__Records to use__:
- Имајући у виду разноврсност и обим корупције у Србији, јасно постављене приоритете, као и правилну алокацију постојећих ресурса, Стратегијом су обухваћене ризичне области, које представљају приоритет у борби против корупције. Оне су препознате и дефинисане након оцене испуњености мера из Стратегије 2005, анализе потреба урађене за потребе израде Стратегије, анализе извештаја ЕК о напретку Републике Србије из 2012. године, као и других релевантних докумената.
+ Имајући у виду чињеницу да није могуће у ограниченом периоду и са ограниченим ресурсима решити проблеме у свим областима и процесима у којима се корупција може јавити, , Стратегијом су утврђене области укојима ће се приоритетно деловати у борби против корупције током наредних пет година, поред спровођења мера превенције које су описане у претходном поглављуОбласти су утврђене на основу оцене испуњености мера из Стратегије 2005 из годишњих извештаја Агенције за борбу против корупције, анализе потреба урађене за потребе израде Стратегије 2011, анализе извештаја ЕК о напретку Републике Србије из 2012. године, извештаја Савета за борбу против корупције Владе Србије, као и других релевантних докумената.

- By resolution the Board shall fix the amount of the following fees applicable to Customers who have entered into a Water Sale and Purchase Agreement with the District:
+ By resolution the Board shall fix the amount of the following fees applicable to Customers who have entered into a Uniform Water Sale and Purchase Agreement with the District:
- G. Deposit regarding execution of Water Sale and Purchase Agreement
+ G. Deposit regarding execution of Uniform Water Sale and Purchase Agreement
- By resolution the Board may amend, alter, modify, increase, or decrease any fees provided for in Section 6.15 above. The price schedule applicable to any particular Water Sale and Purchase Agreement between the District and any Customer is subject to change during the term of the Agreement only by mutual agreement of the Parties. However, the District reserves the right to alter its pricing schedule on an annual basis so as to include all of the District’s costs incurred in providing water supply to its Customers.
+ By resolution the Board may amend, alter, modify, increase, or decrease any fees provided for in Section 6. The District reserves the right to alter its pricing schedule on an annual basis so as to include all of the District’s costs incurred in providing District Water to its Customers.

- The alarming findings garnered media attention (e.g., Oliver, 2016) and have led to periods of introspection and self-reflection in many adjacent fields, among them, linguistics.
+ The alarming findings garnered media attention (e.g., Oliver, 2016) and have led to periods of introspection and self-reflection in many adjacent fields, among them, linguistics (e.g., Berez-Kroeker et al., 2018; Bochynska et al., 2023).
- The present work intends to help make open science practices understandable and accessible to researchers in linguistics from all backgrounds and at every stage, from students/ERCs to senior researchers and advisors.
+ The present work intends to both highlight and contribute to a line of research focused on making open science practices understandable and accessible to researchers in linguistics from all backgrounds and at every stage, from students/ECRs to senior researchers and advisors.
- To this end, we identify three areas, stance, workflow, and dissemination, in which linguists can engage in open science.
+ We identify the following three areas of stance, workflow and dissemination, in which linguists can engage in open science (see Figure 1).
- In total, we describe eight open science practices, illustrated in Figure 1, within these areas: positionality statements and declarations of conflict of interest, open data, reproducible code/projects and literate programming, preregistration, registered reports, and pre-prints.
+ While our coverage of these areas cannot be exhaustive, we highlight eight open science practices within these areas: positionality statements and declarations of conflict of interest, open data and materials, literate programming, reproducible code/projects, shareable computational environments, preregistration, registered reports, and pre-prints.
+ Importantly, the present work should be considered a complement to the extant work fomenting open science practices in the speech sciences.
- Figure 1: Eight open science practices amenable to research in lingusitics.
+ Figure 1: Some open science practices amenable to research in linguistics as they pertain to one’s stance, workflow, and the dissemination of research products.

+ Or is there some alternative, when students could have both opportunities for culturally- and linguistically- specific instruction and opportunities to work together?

__Work to be completed__:
Repeat exactly the lines of the listing above, from the one with "into a Uniform" down to the one with "- G. Deposit"; both of those lines belong in the range.

__Task solution__:
+ By resolution the Board shall fix the amount of the following fees applicable to Customers who have entered into a Uniform Water Sale and Purchase Agreement with the District:
- G. Deposit regarding execution of Water Sale and Purchase Agreement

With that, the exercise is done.